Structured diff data
· · ·
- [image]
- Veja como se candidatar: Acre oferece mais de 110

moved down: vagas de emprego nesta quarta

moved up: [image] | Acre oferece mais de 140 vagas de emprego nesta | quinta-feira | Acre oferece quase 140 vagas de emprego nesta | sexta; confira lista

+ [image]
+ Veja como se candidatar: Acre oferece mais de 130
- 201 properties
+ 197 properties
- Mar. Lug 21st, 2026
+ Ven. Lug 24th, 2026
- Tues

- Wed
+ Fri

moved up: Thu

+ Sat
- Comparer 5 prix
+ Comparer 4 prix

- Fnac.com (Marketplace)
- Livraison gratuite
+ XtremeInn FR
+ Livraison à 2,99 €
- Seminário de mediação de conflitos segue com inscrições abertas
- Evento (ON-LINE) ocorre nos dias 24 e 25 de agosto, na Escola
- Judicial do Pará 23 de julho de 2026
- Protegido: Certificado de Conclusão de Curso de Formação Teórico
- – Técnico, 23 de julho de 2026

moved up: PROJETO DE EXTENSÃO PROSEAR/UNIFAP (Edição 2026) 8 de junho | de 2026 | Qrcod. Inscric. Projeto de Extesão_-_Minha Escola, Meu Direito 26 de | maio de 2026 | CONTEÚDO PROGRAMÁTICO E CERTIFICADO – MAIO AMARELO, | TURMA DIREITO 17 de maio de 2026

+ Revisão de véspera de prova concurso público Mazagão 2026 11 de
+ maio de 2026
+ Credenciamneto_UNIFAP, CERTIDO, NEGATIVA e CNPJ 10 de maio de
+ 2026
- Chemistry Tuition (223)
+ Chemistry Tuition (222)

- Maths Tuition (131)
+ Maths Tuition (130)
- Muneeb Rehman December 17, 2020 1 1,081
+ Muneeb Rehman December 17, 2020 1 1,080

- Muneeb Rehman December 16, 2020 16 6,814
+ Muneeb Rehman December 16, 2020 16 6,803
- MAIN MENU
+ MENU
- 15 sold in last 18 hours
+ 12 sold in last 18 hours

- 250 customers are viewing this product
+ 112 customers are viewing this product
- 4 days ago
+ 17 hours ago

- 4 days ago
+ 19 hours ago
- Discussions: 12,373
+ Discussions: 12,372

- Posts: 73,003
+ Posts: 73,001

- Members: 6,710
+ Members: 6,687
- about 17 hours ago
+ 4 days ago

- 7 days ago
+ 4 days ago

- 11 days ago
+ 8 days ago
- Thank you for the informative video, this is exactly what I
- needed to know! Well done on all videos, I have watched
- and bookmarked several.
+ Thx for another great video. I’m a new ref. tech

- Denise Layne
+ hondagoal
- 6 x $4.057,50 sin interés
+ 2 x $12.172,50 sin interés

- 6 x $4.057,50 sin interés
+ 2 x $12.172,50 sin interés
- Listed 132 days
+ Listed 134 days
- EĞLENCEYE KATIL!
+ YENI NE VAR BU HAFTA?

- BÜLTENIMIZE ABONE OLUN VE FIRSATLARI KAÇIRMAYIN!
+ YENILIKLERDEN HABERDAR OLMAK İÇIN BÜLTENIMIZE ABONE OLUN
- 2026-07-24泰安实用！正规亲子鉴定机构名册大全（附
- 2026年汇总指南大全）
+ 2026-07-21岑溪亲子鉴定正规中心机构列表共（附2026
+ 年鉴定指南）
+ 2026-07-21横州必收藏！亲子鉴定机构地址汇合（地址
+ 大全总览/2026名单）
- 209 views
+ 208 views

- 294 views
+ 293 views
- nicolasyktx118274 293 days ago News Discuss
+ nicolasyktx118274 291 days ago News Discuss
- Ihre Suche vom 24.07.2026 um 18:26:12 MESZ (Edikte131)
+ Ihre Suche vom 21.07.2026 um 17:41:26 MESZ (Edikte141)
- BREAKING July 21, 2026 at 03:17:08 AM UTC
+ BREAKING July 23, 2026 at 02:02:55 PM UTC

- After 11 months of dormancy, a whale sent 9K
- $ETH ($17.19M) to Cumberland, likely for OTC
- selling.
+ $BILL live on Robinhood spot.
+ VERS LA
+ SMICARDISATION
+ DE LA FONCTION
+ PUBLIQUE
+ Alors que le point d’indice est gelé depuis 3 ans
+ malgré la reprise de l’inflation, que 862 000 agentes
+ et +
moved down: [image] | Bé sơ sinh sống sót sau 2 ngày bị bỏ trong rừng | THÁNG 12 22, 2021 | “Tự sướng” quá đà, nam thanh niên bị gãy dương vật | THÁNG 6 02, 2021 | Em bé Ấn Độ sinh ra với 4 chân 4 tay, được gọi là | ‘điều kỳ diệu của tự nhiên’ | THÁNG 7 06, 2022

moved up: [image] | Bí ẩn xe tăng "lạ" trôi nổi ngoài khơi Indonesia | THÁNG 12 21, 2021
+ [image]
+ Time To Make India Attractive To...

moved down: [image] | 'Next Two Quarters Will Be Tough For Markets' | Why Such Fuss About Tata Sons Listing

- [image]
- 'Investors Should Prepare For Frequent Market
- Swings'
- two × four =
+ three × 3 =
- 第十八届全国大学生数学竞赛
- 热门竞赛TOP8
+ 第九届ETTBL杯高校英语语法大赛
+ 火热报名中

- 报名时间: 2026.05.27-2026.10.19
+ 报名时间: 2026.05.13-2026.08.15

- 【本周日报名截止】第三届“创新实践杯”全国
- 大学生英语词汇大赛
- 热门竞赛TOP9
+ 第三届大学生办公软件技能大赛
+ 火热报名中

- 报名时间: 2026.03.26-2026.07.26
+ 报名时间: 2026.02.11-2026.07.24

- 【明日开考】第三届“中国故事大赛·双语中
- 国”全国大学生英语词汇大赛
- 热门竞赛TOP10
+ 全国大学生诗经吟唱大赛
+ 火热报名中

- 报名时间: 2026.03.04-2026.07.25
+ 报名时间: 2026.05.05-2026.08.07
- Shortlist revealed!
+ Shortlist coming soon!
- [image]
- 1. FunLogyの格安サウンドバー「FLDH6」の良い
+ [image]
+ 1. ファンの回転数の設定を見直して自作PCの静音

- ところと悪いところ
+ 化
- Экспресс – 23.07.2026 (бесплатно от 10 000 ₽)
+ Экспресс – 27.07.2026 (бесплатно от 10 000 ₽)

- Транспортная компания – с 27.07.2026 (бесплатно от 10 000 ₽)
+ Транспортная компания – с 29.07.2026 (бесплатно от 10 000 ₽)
· · ·
- [WHAT TO WORK ON]:
Copy out each line of the data that holds the string "BREAKING".

- [TASK RESULT]:
- BREAKING July 21, 2026 at 03:17:08 AM UTC
+ BREAKING July 23, 2026 at 02:02:55 PM UTC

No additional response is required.